I have been wanting to share this recipe since I started Chez Us. This clam dip recipe brings back so many childhood memories for me. I am very happy to finally share it with you just in time for Superbowl. I will be out of the country this year but am really hoping that the 49er’s finally made it. Who are you cheering for?
I was never a big football fan but when it came to the Superbowl, my sisters and I would get really into it. I remember making a big batch of clam dip and sitting in front of the tv cheering some team on. Even when I was a kid it was more about the food than the game. Life definitely has not changed much since then. These days whenever I hear someone talking about Clam Dip I am always taken back to those childhood memories and to be honest I still think our recipe is the best.

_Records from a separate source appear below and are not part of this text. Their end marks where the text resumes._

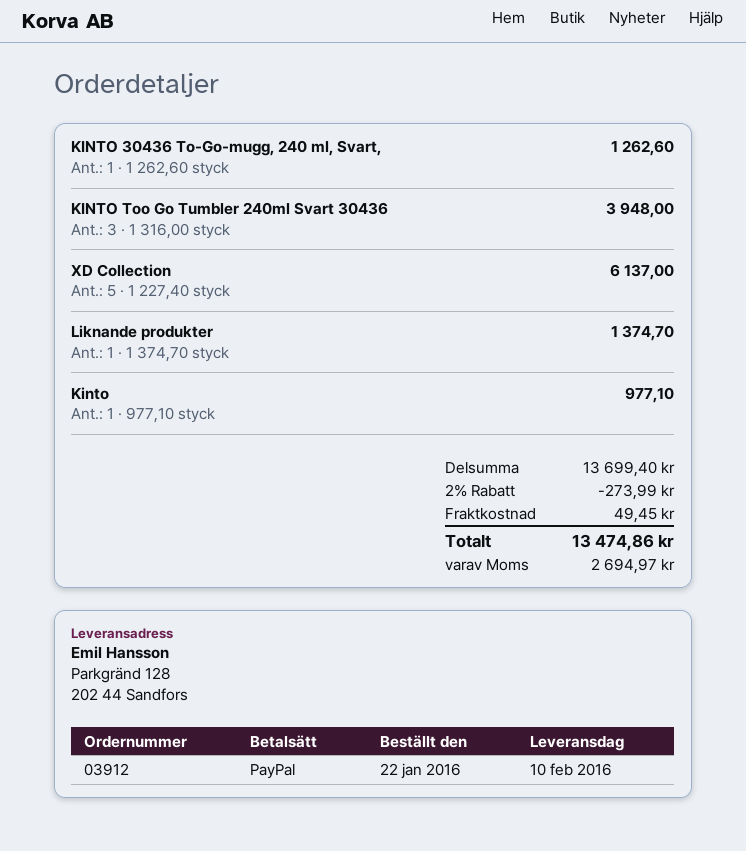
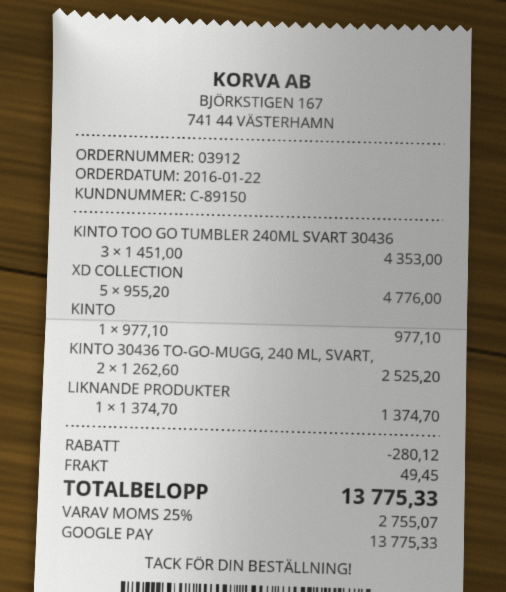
payment method: PayPal -> Google Pay
KINTO 30436 To-Go-mugg, 240 ml, Svart,: 1 x 1262.60 = 1262.60 -> 2 x 1262.60 = 2525.20
KINTO Too Go Tumbler 240ml Svart 30436: 3 x 1316.00 = 3948.00 -> 3 x 1451.00 = 4353.00
XD Collection: 5 x 1227.40 = 6137.00 -> 5 x 955.20 = 4776.00
discount: 273.99 -> 280.12
tax: 2694.97 -> 2755.07
total: 13474.86 -> 13775.33

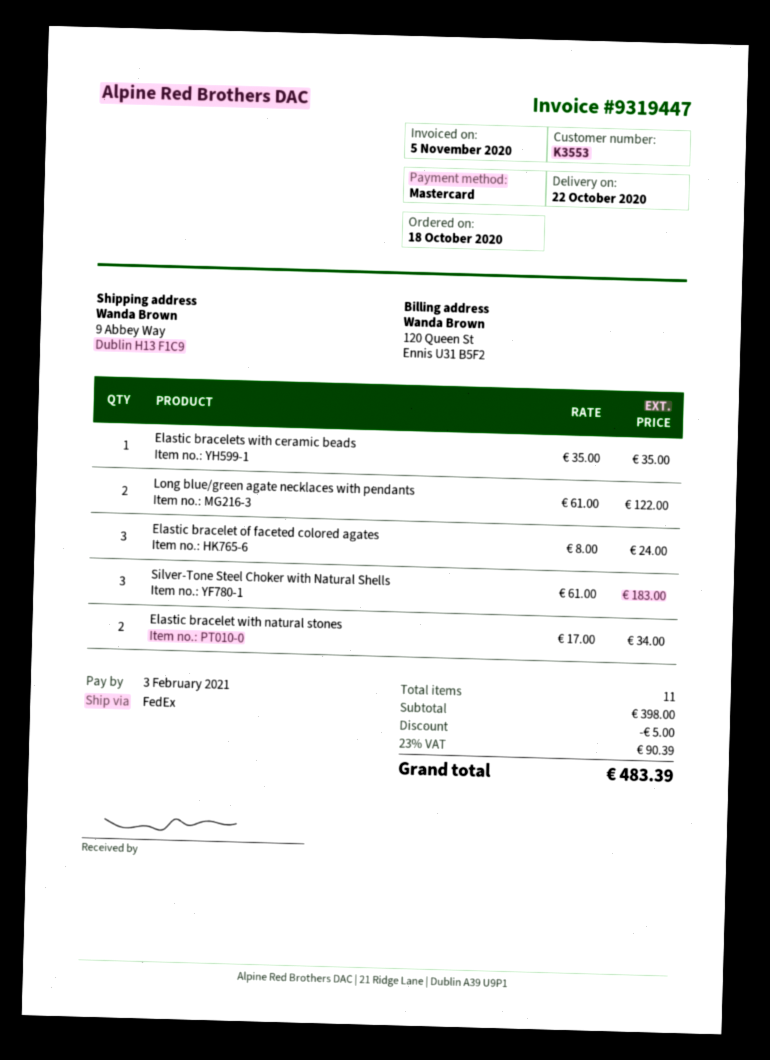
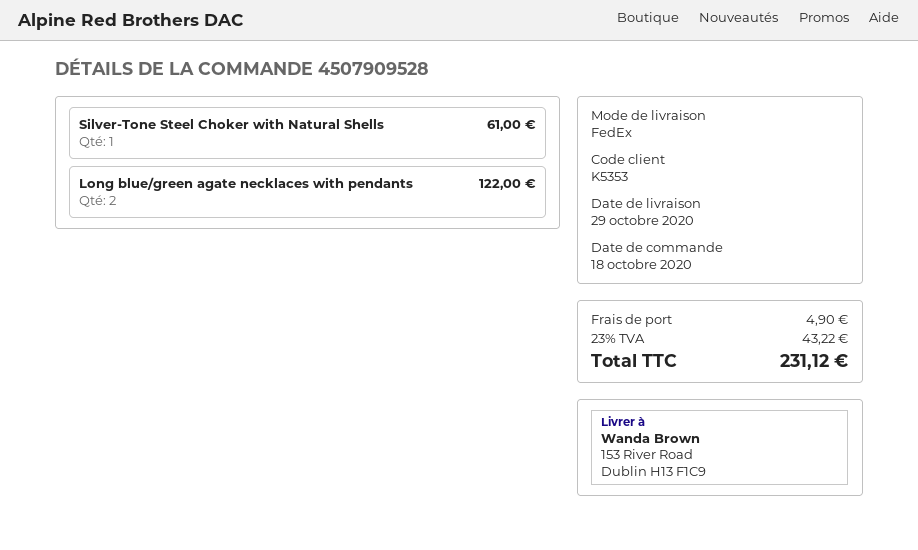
delivery date: 2020-10-22 -> 2020-10-29
customer number: K3553 -> K5353
ship to: 9 Abbey Way, Dublin H13 F1C9 -> 153 River Road, Dublin H13 F1C9
Elastic bracelets with ceramic beads: 1 for 35.00 -> none
Elastic bracelet of faceted colored agates: 3 for 24.00 -> none
Silver-Tone Steel Choker with Natural Shells: 3 for 183.00 -> 1 for 61.00
Elastic bracelet with natural stones: 2 for 34.00 -> none
discount: 5.00 -> none
shipping: none -> 4.90
tax: 23% = 90.39 -> 23% = 43.22
total: 483.39 -> 231.12

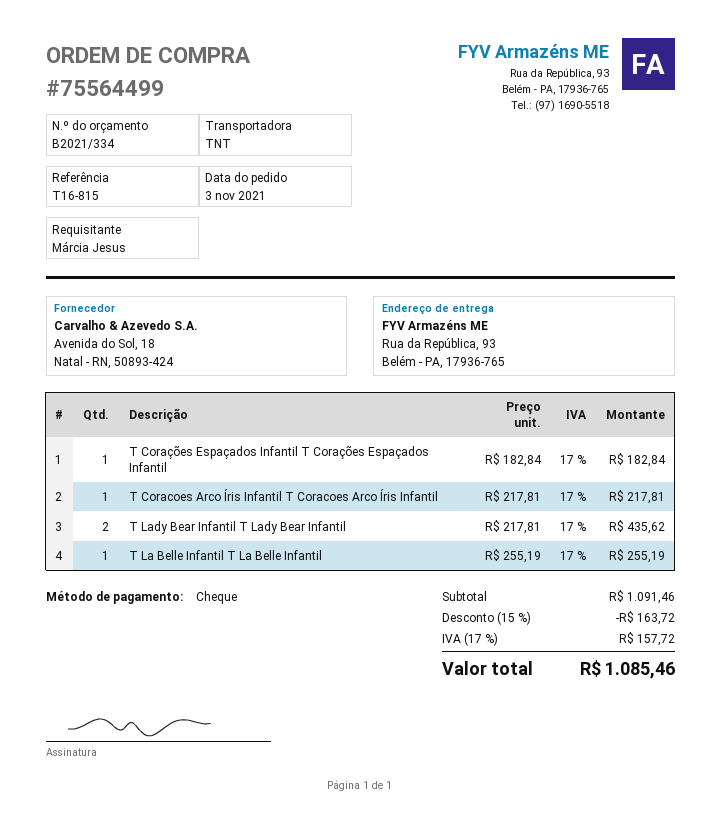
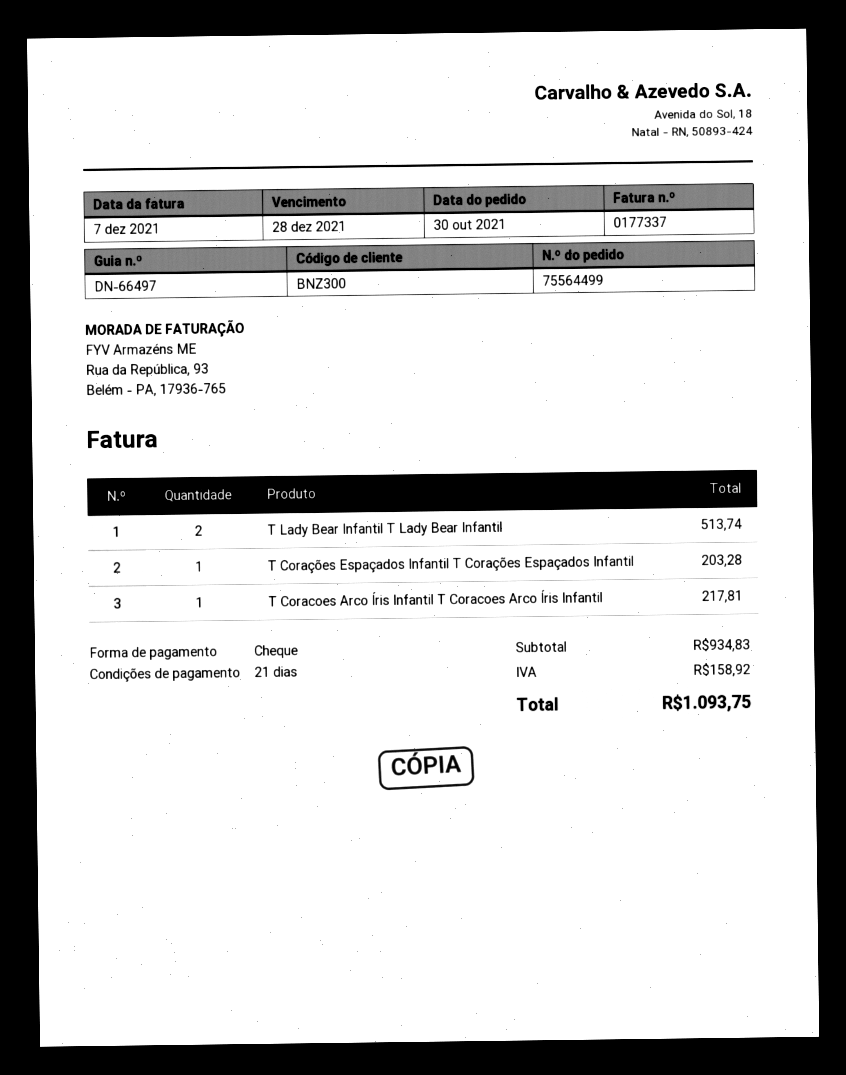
order date: 2021-11-03 -> 2021-10-30
T Corações Espaçados Infantil T Corações Espaçados Infantil: 1 for 182.84 -> 1 for 203.28
T Lady Bear Infantil T Lady Bear Infantil: 2 for 435.62 -> 2 for 513.74
T La Belle Infantil T La Belle Infantil: 1 for 255.19 -> none
subtotal: 1091.46 -> 934.83
discount: 15% = 163.72 -> none
tax: 157.72 -> 158.92
total: 1085.46 -> 1093.75

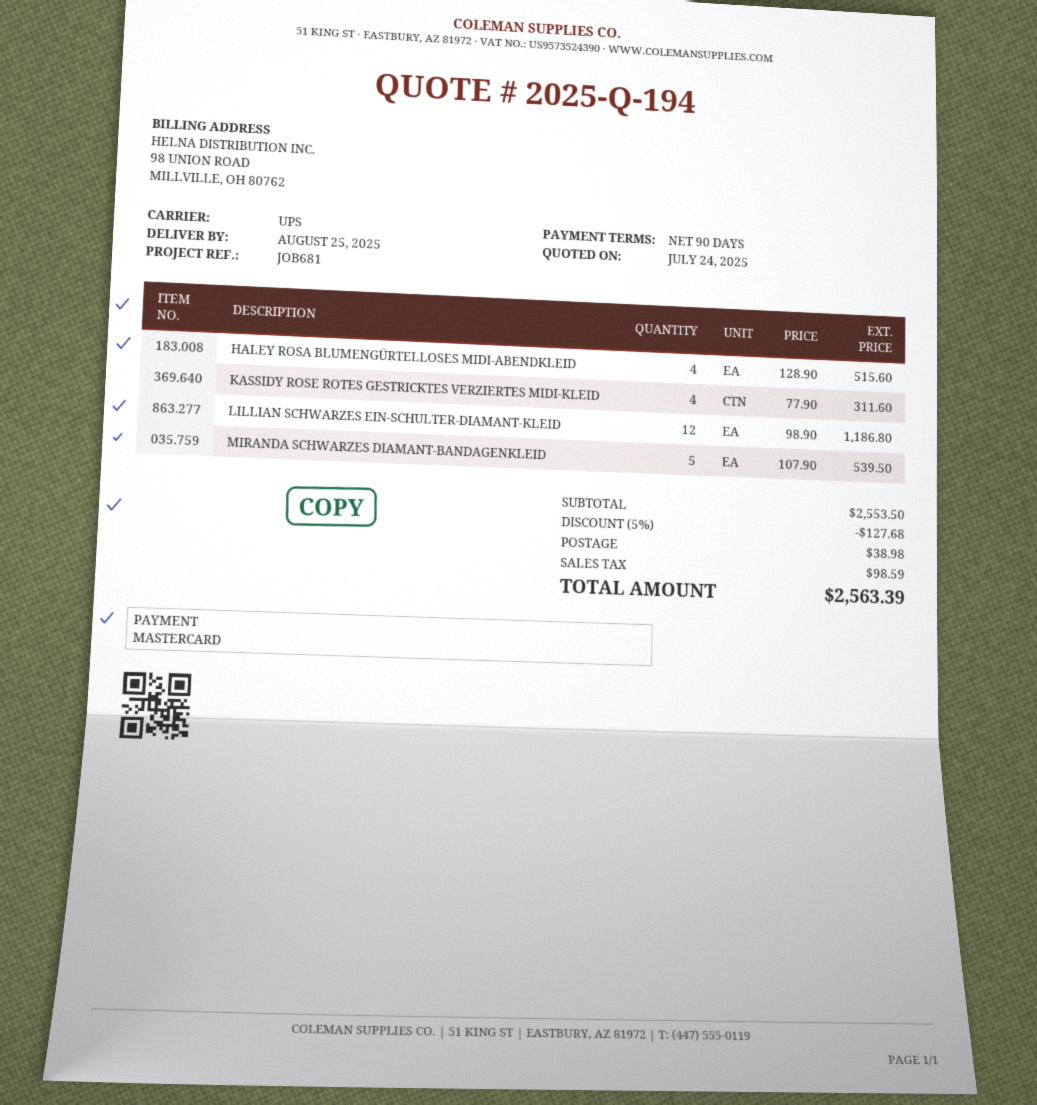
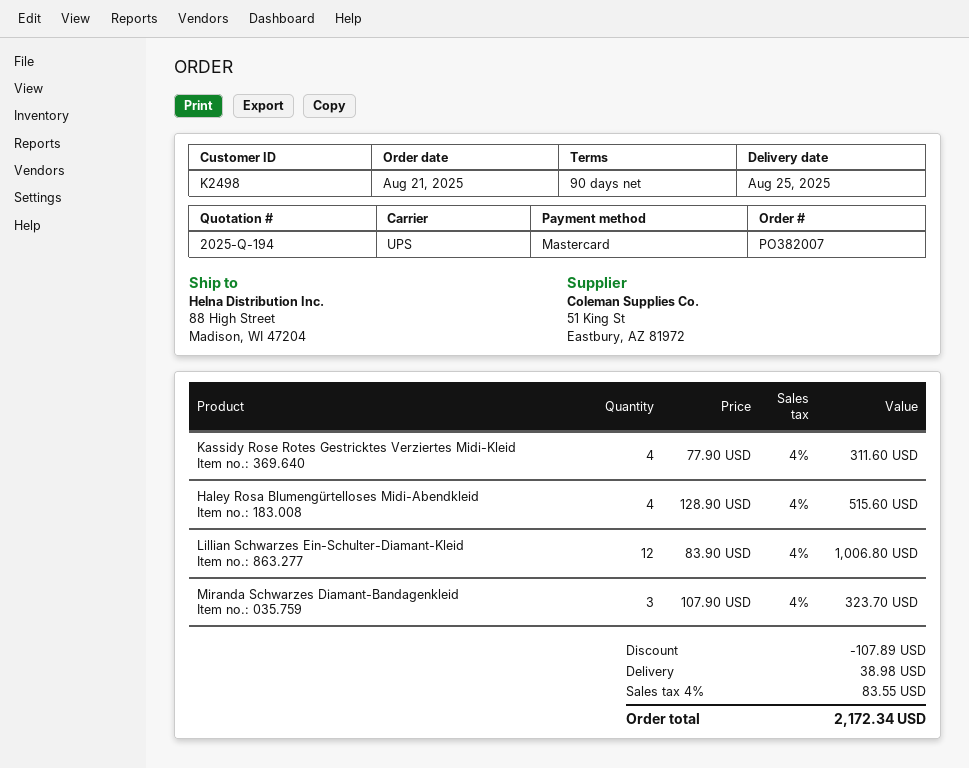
LILLIAN SCHWARZES EIN-SCHULTER-DIAMANT-KLEID: 12 x 98.90 = 1186.80 -> 12 x 83.90 = 1006.80
MIRANDA SCHWARZES DIAMANT-BANDAGENKLEID: 5 x 107.90 = 539.50 -> 3 x 107.90 = 323.70
discount: 127.68 -> 107.89
tax: 98.59 -> 83.55
total: 2563.39 -> 2172.34

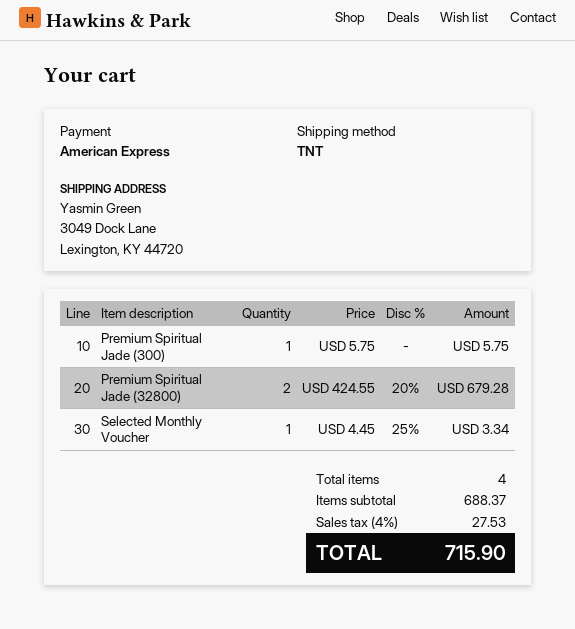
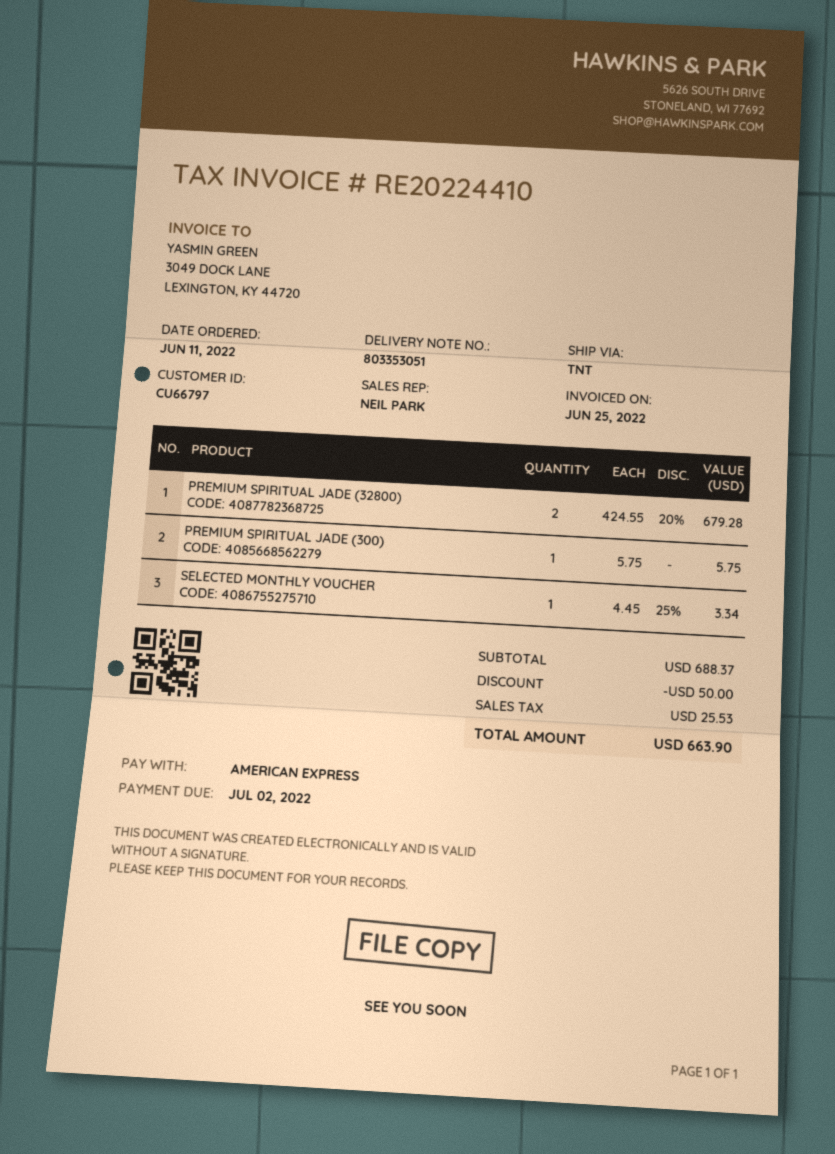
discount: none -> 50.00
tax: 27.53 -> 25.53
total: 715.90 -> 663.90

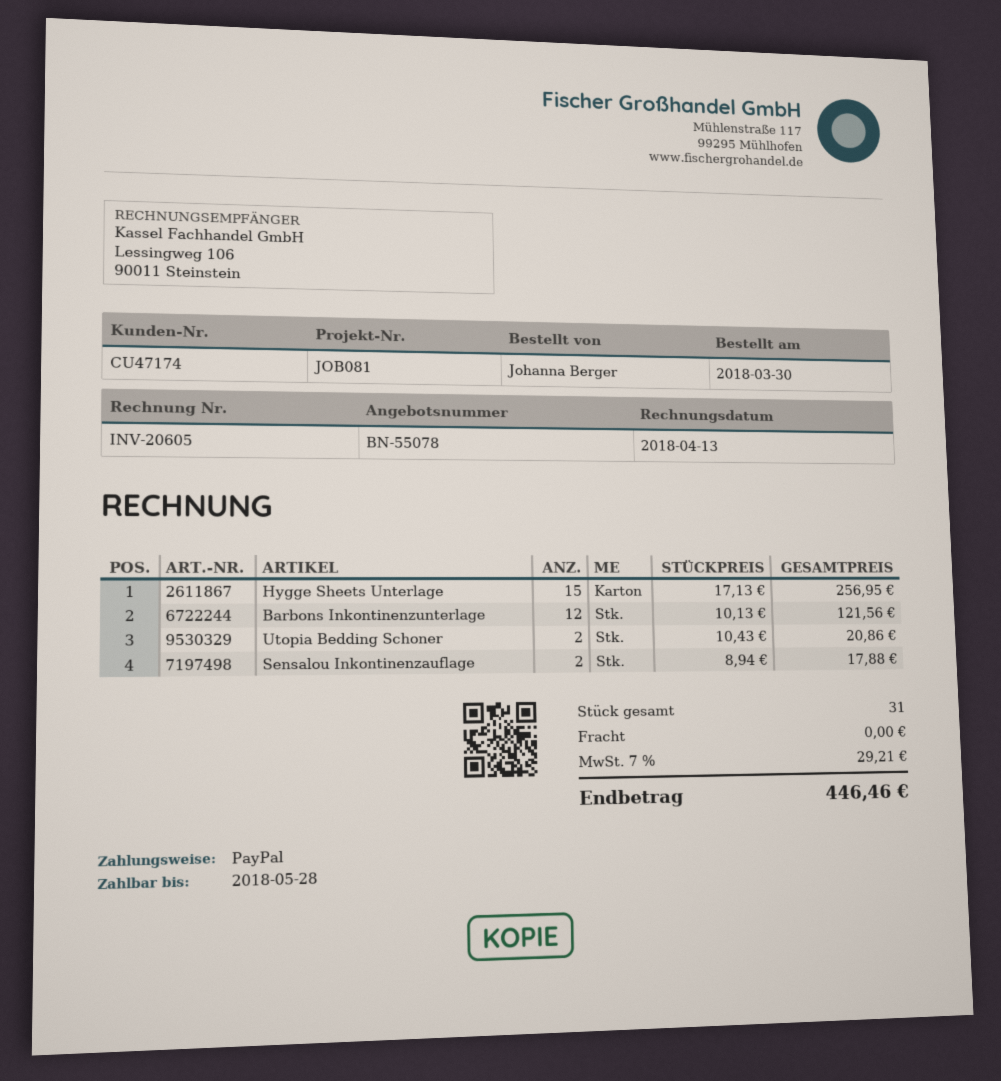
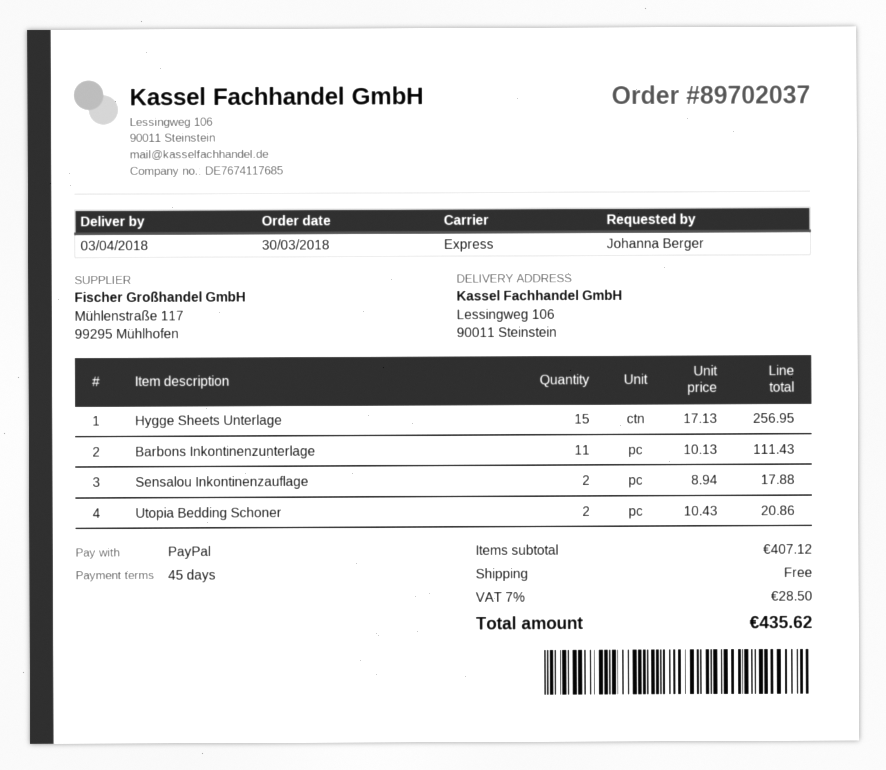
Barbons Inkontinenzunterlage: 12 x 10.13 = 121.56 -> 11 x 10.13 = 111.43
tax: 7% = 29.21 -> 7% = 28.50
total: 446.46 -> 435.62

I will admit it has changed a bit over the years. I tend not to use sour cream now and instead reach for Cream Fraiche as I enjoy the big of tang that it adds. Over the years I have tried other versions. Some people like to add hot sauce as well as cheese; but, I am a bit of a purist and keep it simple. While it is okay to start noshing on the dip right away I prefer to let the flavors mingle for at least four hours if not overnight.
Clam Dip Recipe
- 8 ounces cream cheese – full fat – room temperature
- 8 ounces cream Fraiche
- 1 medium-sized garlic clove, finely minced
- 3 teaspoons lemon juice
- 2 teaspoons Worcestershire sauce
- 13 ounces chopped clams, drained
- salt, to taste
- pepper, to taste
- chives or parsley to garnish
- Place cream cheese into a mixing bowl and cream until smooth. Add the cream Fraiche, mix to combine; about 1 minute. Add the garlic, lemon juice, and Worcestershire sauce and mix for 1 minute.
- Add the clams and mix to combine; about 30 seconds. Season to taste with salt and pepper.
- I prefer to let the clam dip chill in the refrigerator at least 4 hours before serving. The flavor is even better if you make the day before.
- Serve with your favorite dipping items.